08 Haziran 2009 00:00

AKP’nin Kürt sorununu çözecek programı yok

“Başbakan çok farklı bir noktadan, biraz da bahane arayarak, gönlü olmadığı için ipe de un sererek, Ahmet Türk’ü ve Onun söylemlerini hedef alan bir anlayışla hareket etti. Ben bu perspektifle sorunun çözüleceğini sanmıyorum.”

Paylaş

Kürt sorununun çözümüne dair fikirler son günlerde sıkça tartışılmaya başlandı. Sorunun çözümüne dair ‘tarihi bir fırsat’ yakalandığı yönünde görüşler de dile getirilmekte.
Türkiye Barış Meclisi tarafından 6 Haziran’da düzenlenen “Çözüm İçin Diyalog” başlıklı konferansa katılan Araştırmacı-Yazar Faik Bulut’la, Kürt sorununun çözümüne dair konuştuk.
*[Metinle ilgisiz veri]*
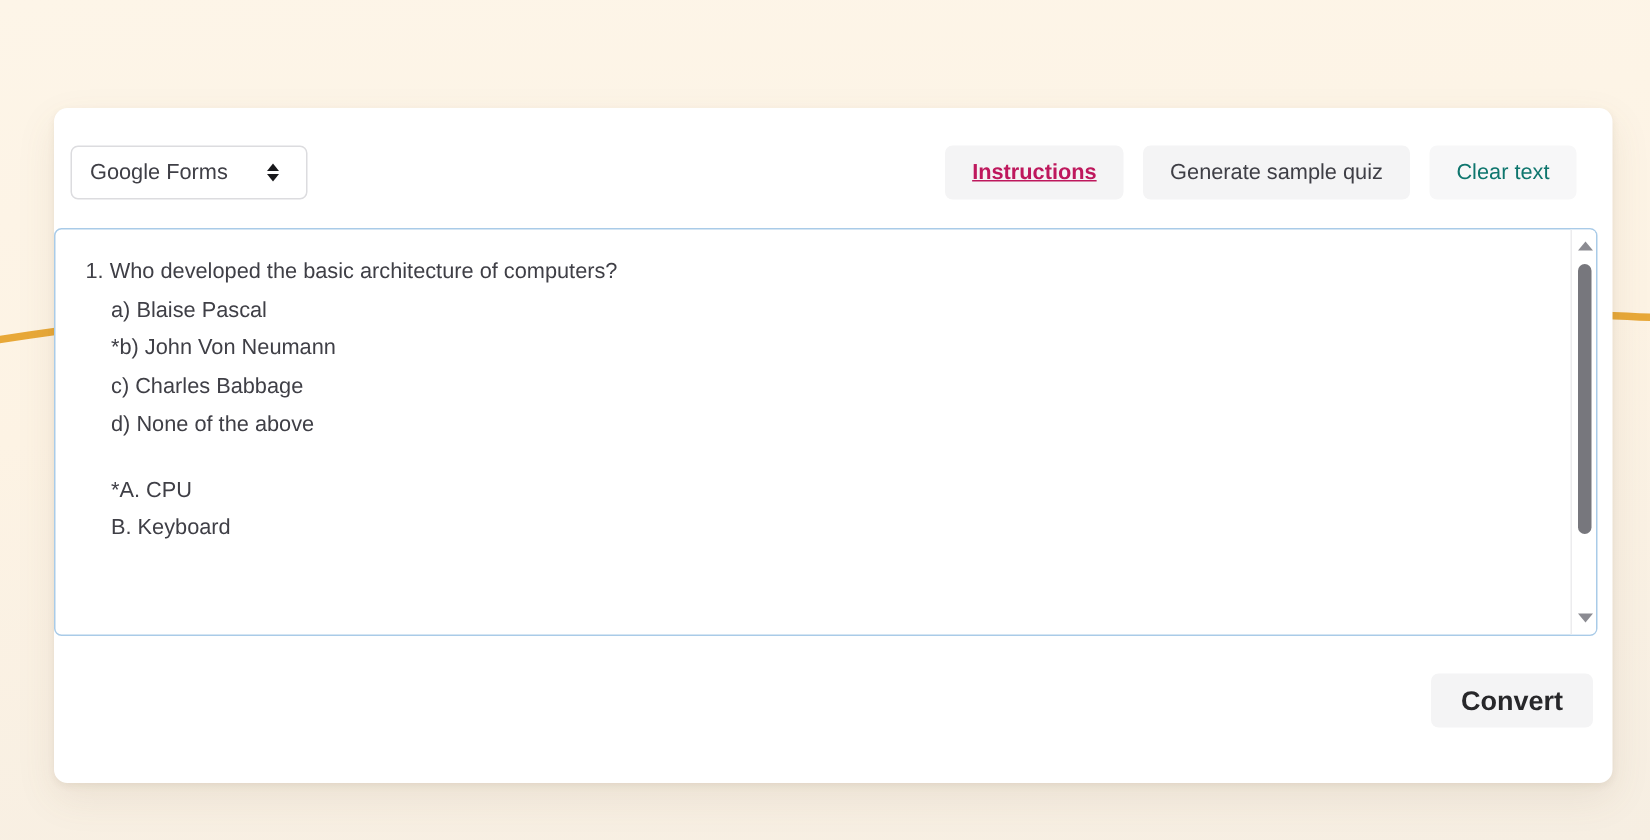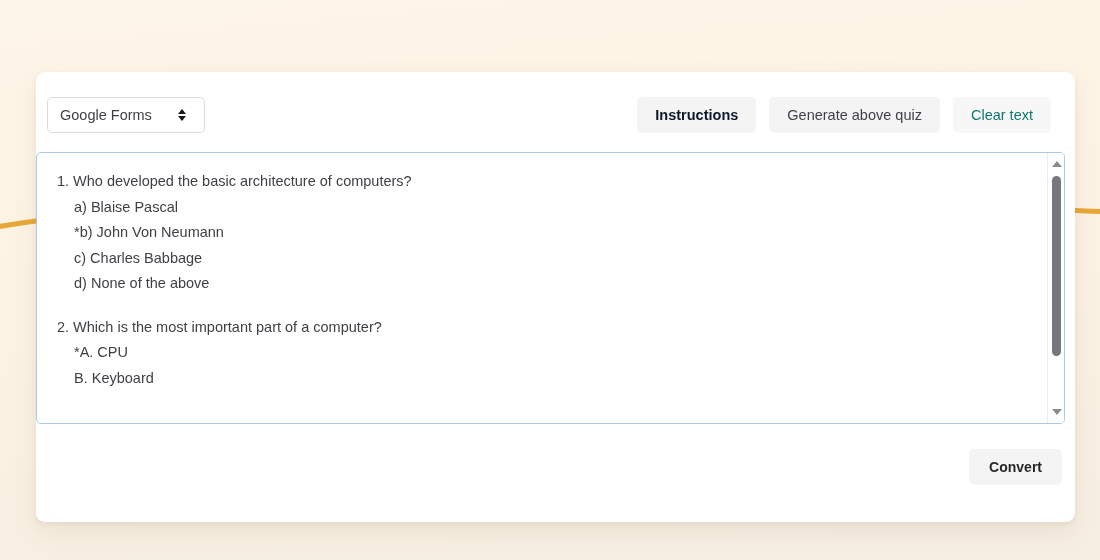--- a/index.html
+++ b/index.html
@@ -116,21 +116,21 @@
     background: #f4f4f5;
     font-family: "Liberation Sans", sans-serif;
     font-size: 14.5px;
     color: #3f3f46;
     cursor: pointer;
     display: flex;
     align-items: center;
     justify-content: center;
     white-space: nowrap;
   }
-  .tbtn.strong { font-weight: bold; color: #0f172a; }
+  .tbtn.strong { font-weight: bold; color: #be185d; text-decoration: underline; }
   .tbtn.disabled { color: #0f766e; background: #f7f7f8; cursor: default; }
 
   
   .ta-wrap {
     position: absolute;
     left: 0px;
     top: 80px;
     width: 100%;
     height: 272px;
     padding: 0 15px 0 0;
@@ -216,21 +216,21 @@
   .convert-btn {
     position: absolute;
     right: 13px;
     top: 17px;
     height: 36px;
     padding: 0 20px;
     border: none;
     border-radius: 5px;
     background: #f4f4f5;
     font-family: "Liberation Sans", sans-serif;
-    font-size: 14px;
+    font-size: 18px;
     font-weight: bold;
     color: #27272a;
     cursor: pointer;
     display: flex;
     align-items: center;
     justify-content: center;
   }
 </style>
 </head>
 <body>
@@ -250,41 +250,40 @@
         <span class="select-label">Google Forms</span>
         <span class="select-arrows">
           <span class="tri-up"></span>
           <span class="tri-down"></span>
         </span>
       </div>
     </div>
 
     <div class="tool-buttons">
       <button class="tbtn strong">Instructions</button>
-      <button class="tbtn">Generate above quiz</button>
+      <button class="tbtn">Generate sample quiz</button>
       <button class="tbtn disabled">Clear text</button>
     </div>
 
   </div>
 
   <div class="ta-wrap">
     <div class="ta-frame">
 
       <div class="ta-content">
 
         <div class="q-block">
           <div class="q-line">1. Who developed the basic architecture of computers?</div>
           <div class="q-line opt">a) Blaise Pascal</div>
           <div class="q-line opt">*b) John Von Neumann</div>
           <div class="q-line opt">c) Charles Babbage</div>
           <div class="q-line opt">d) None of the above</div>
         </div>
 
         <div class="q-block">
-          <div class="q-line">2. Which is the most important part of a computer?</div>
           <div class="q-line opt">*A. CPU</div>
           <div class="q-line opt">B. Keyboard</div>
         </div>
 
       </div>
 
       <div class="sbar">
         <div class="sb-arrow up">
           <span class="tri-up"></span>
         </div>

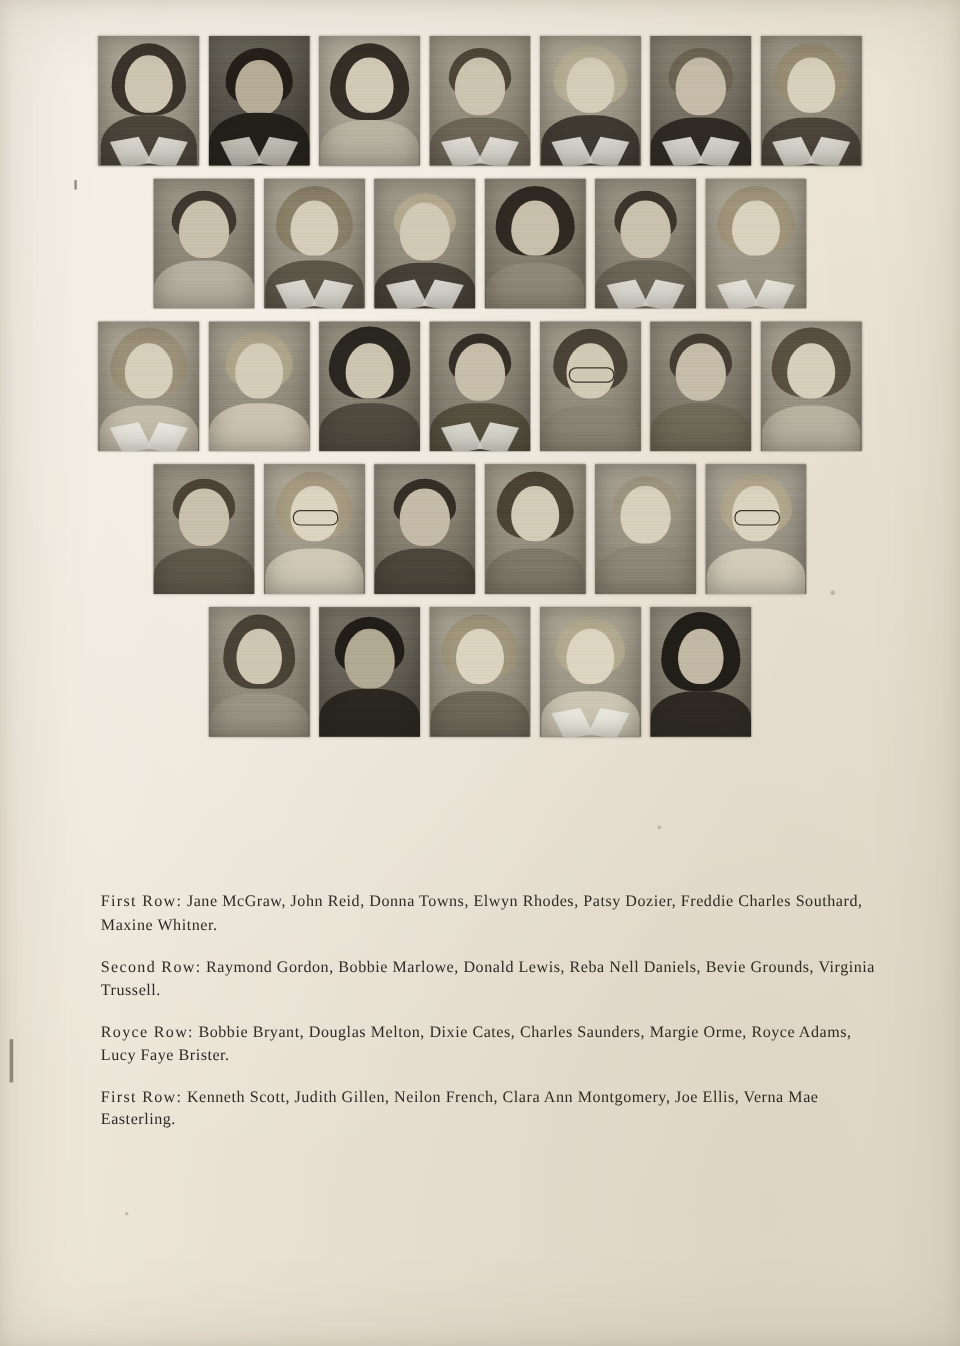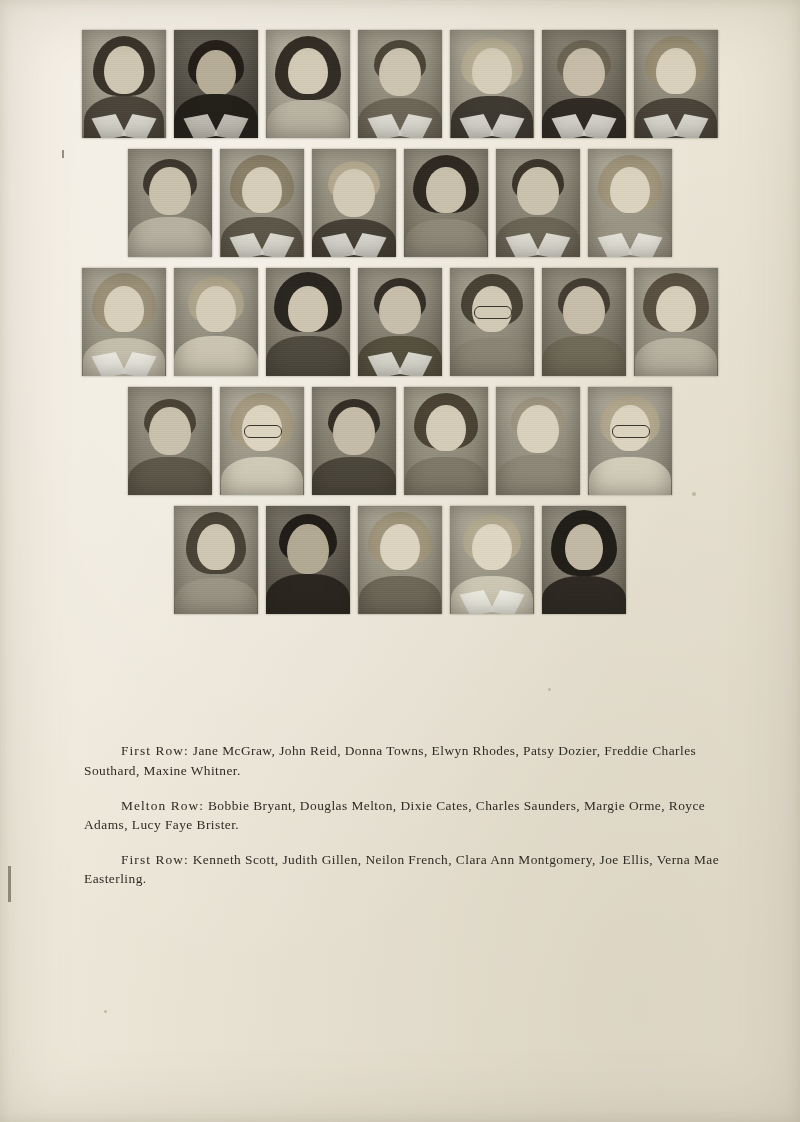--- a/index.html
+++ b/index.html
@@ -113,21 +113,20 @@
     line-height: 1.46;
     letter-spacing: 0.45px;
     color: #2e2b24;
   }
   .caption-block {
     margin-bottom: 15px;
   }
   .caption-block:last-child { margin-bottom: 0; }
   .row-label {
     letter-spacing: 1.1px;
-    margin-left: 37px;
   }
 
   
   .title {
     position: absolute;
     top: 1044px;
     left: 0;
     right: 0;
     text-align: center;
     font-family: "Liberation Serif", serif;
@@ -449,21 +448,24 @@
       </div>
     </div>
 
   </div>
 
   <div class="captions">
     <p class="caption-block">
       <span class="row-label">First Row:</span><span> Jane McGraw, John Reid, Donna Towns, Elwyn Rhodes, Patsy Dozier, Freddie Charles Southard, Maxine Whitner.</span>
     </p>
     <p class="caption-block">
-      <span class="row-label">Melton Row:</span><span> Bobbie Bryant, Douglas Melton, Dixie Cates, Charles Saunders, Margie Orme, Royce Adams, Lucy Faye Brister.</span>
+      <span class="row-label">Second Row:</span><span> Raymond Gordon, Bobbie Marlowe, Donald Lewis, Reba Nell Daniels, Bevie Grounds, Virginia Trussell.</span>
+    </p>
+    <p class="caption-block">
+      <span class="row-label">Royce Row:</span><span> Bobbie Bryant, Douglas Melton, Dixie Cates, Charles Saunders, Margie Orme, Royce Adams, Lucy Faye Brister.</span>
     </p>
     <p class="caption-block">
       <span class="row-label">First Row:</span><span> Kenneth Scott, Judith Gillen, Neilon French, Clara Ann Montgomery, Joe Ellis, Verna Mae Easterling.</span>
     </p>
   </div>
 
 
 </div>
 
 <div class="edge-shade"></div>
Kürt sorununun çözümü konusunda gelinen süreci nasıl değerlendiriyorsunuz?
Geçmişe oranla zemin ve atmosfer daha umut verici. Ama sorunun hemen çözüleceğini düşünmek yanlış. Diğer taraftan -Cumhurbaşkanı’ndan silahlı kuvvetlere- devletin kademeleri sürekli bir adım ileri iki adım geri gidiyorlar. Bir kararlılık yok. Kararlılığın olmaması, hem kamuoyunu oyalamaya hem sorunun çözümünü ötelemeye yöneliktir. Bence bu da hayal kırıklığına neden oluyor. Çok daha önemlisi, hükümetin programı da yok ortada. Cumhurbaşkanı’nın kafası karışık, Başbakan’ınki iyice karışık. Bir gün söylediğinin tam tersini ertesi gün söyleyebiliyor. Hâlâ eyyamcı bir politikayla süreci geçiştirme umutları var. Ama neredeyse yüz yıllık bir sorun olan Kürt sorununu sadece günü kurtaran, oya yönelik, Kürtleri AKP’leştiren (ki Başbakan’ın niyeti bu), DTP’nin altını boşaltan bir duruma dönüştürme niyetleri var. Sorun bu şekilde çözülmez. Çözüm şudur: Bu meseleyi bir süreç olarak başlatırsınız. Bir planınız bir programınız olur. Ayrıntıları olmasa bile ana çerçevesi olur. Gerekirse sonraki iktidarların da sorunu çözmesine yardımcı olunur. Ve kamuoyu oluşturulur. Ama AKP kamuoyu oluşturmuyor. Kendi tabanını ikna etmiyor. Muhtemel itiraz noktalarını gidermeye yönelik adımları yok AKP’nin. Tersine, hâlâ tabanın itirazlarını ya da bazı güç odaklarının itirazlarını kaile alan ve o itiraz noktalarında ani dönüşler yapan bir tavır içindeler. Nitekim son örneği şuradan görüldü: Genelkurmay başkanı Amerika’da bir konuşma yaptı. (PKK için) “Biz arar buluruz, yok ederiz” der demez Başbakan çok farklı bir noktadan, biraz da bahane arayarak, gönlü olmadığı için ipe de un sererek, Ahmet Türk’ü ve Onun söylemlerini hedef alan bir anlayışla hareket etti. Ben bu perspektifle sorunun çözüleceğini sanmıyorum.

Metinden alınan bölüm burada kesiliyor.